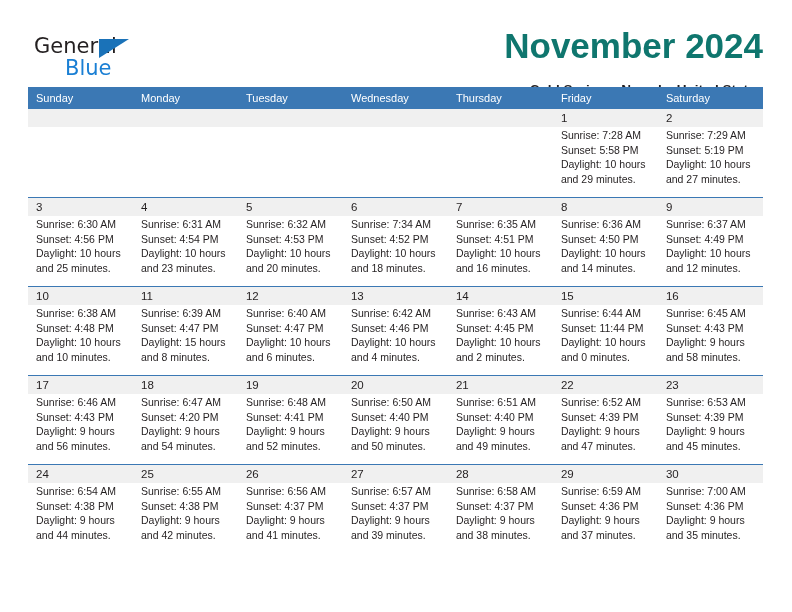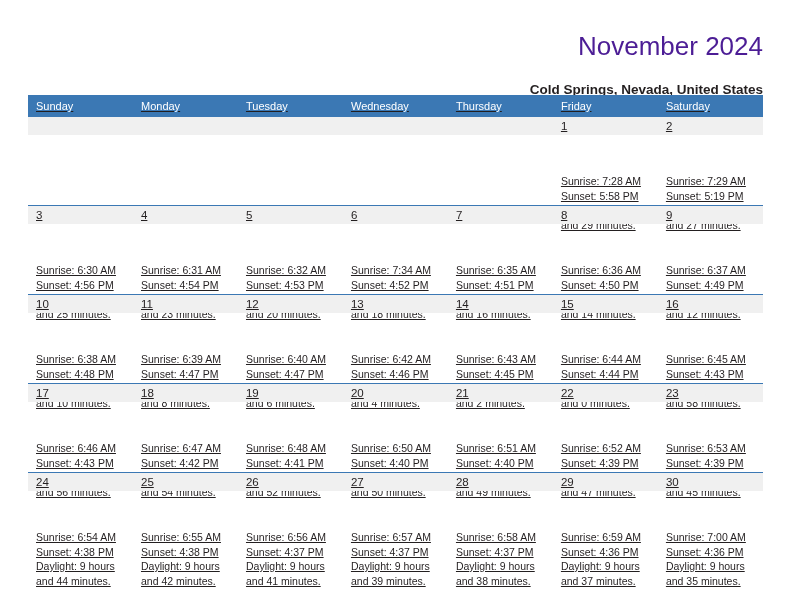--- a/index.html
+++ b/index.html
@@ -159,6 +159,11 @@
 
   <div class="header">
 
+    <div class="logo">
+      <span class="logo-general">General</span>
+      <span class="logo-tri"></span>
+      <span class="logo-blue">Blue</span>
+    </div>
 
     <div class="title-block">
       <div class="cal-title">November 2024</div>

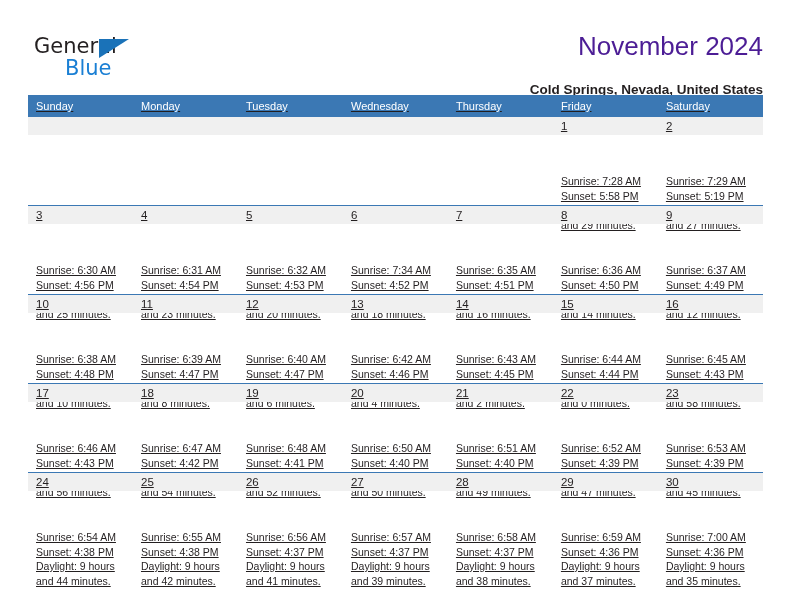--- a/index.html
+++ b/index.html
@@ -73,9 +73,9 @@
     text-align: right;
   }
   .cal-title {
-    font-size: 26px;
-    font-weight: 400;
-    color: #4c1d95;
+    font-size: 35px;
+    font-weight: 700;
+    color: #0f766e;
     line-height: 32px;
     white-space: nowrap;
   }

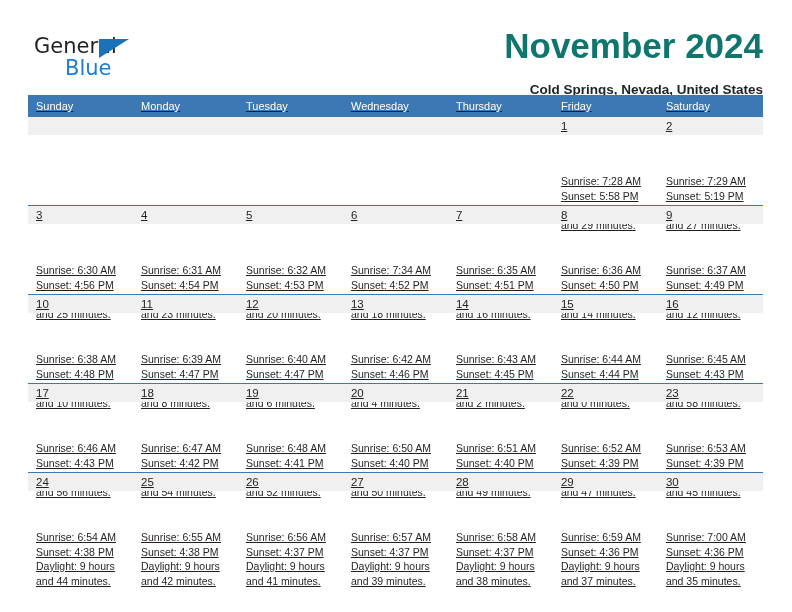--- a/index.html
+++ b/index.html
@@ -92,11 +92,10 @@
   .calendar {
     position: absolute;
     left: 28px;
-    top: 95px;
+    top: 87px;
     width: 735px;
     border-collapse: collapse;
     table-layout: fixed;
-    text-decoration: underline;
   }
   .calendar th {
     background: #3b78b4;

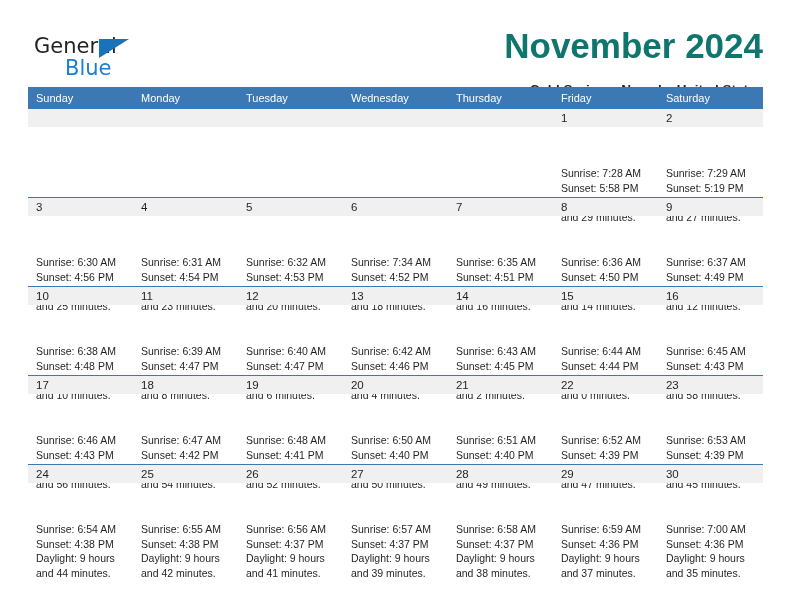--- a/index.html
+++ b/index.html
@@ -138,11 +138,10 @@
     background: #f0f0f0;
   }
   .details {
-    padding: 8px 6px 0 8px;
+    padding: 1px 6px 0 8px;
     font-size: 10.5px;
     line-height: 14.6px;
     color: #231f20;
-    margin-top: 31px;
   }
   .details div {
     white-space: nowrap;

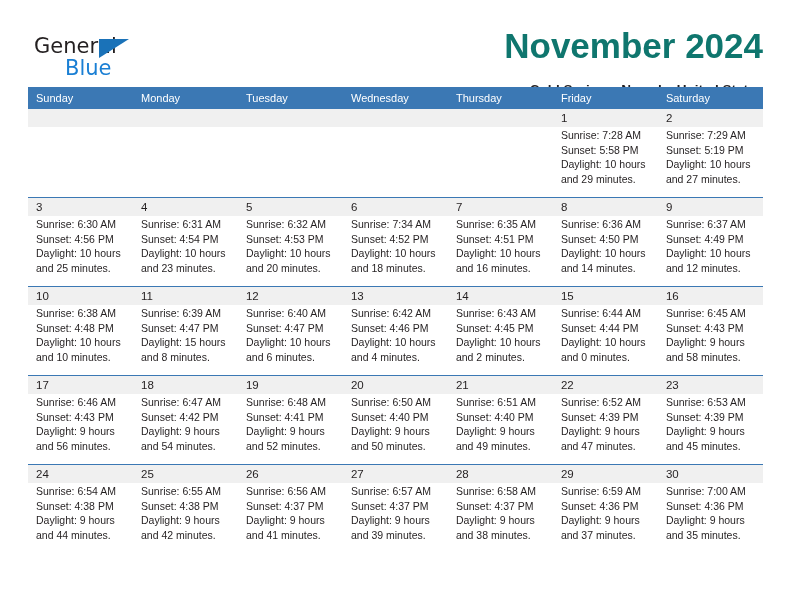--- a/index.html
+++ b/index.html
@@ -395,7 +395,7 @@
               <div class="daynum-band">15</div>
               <div class="details">
                 <div>Sunrise: 6:44 AM</div>
-                <div>Sunset: 4:44 PM</div>
+                <div>Sunset: 11:44 PM</div>
                 <div class="daylight">Daylight: 10 hours and 0 minutes.</div>
               </div>
             </div>

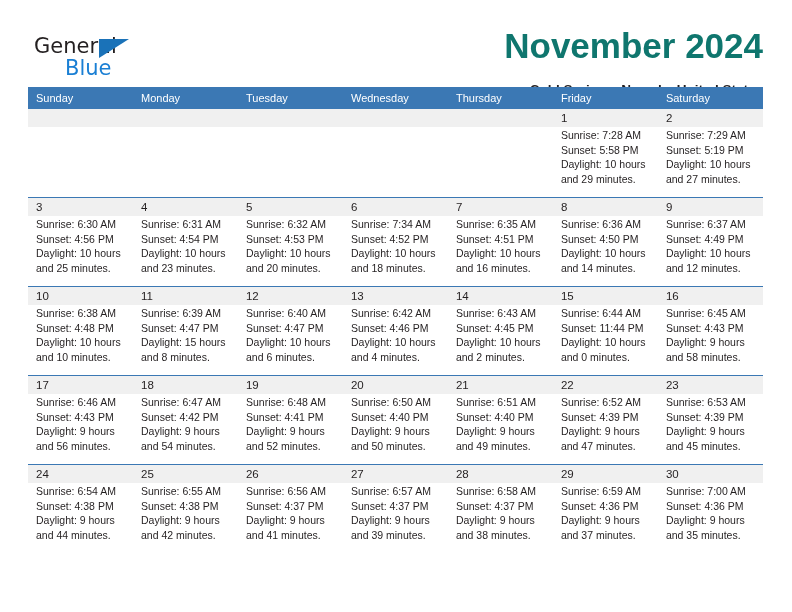--- a/index.html
+++ b/index.html
@@ -428,7 +428,7 @@
               <div class="daynum-band">18</div>
               <div class="details">
                 <div>Sunrise: 6:47 AM</div>
-                <div>Sunset: 4:42 PM</div>
+                <div>Sunset: 4:20 PM</div>
                 <div class="daylight">Daylight: 9 hours and 54 minutes.</div>
               </div>
             </div>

» **Assigned task**
The material above is to be transcribed exactly, with its images omitted.

» **Expected answer**
--- a/index.html
+++ b/index.html
@@ -159,6 +159,11 @@
 
   <div class="header">
 
+    <div class="logo">
+      <span class="logo-general">General</span>
+      <span class="logo-tri"></span>
+      <span class="logo-blue">Blue</span>
+    </div>
 
     <div class="title-block">
       <div class="cal-title">November 2024</div>

--- a/index.html
+++ b/index.html
@@ -73,9 +73,9 @@
     text-align: right;
   }
   .cal-title {
-    font-size: 26px;
-    font-weight: 400;
-    color: #4c1d95;
+    font-size: 35px;
+    font-weight: 700;
+    color: #0f766e;
     line-height: 32px;
     white-space: nowrap;
   }

--- a/index.html
+++ b/index.html
@@ -92,11 +92,10 @@
   .calendar {
     position: absolute;
     left: 28px;
-    top: 95px;
+    top: 87px;
     width: 735px;
     border-collapse: collapse;
     table-layout: fixed;
-    text-decoration: underline;
   }
   .calendar th {
     background: #3b78b4;

--- a/index.html
+++ b/index.html
@@ -138,11 +138,10 @@
     background: #f0f0f0;
   }
   .details {
-    padding: 8px 6px 0 8px;
+    padding: 1px 6px 0 8px;
     font-size: 10.5px;
     line-height: 14.6px;
     color: #231f20;
-    margin-top: 31px;
   }
   .details div {
     white-space: nowrap;

--- a/index.html
+++ b/index.html
@@ -395,7 +395,7 @@
               <div class="daynum-band">15</div>
               <div class="details">
                 <div>Sunrise: 6:44 AM</div>
-                <div>Sunset: 4:44 PM</div>
+                <div>Sunset: 11:44 PM</div>
                 <div class="daylight">Daylight: 10 hours and 0 minutes.</div>
               </div>
             </div>

--- a/index.html
+++ b/index.html
@@ -428,7 +428,7 @@
               <div class="daynum-band">18</div>
               <div class="details">
                 <div>Sunrise: 6:47 AM</div>
-                <div>Sunset: 4:42 PM</div>
+                <div>Sunset: 4:20 PM</div>
                 <div class="daylight">Daylight: 9 hours and 54 minutes.</div>
               </div>
             </div>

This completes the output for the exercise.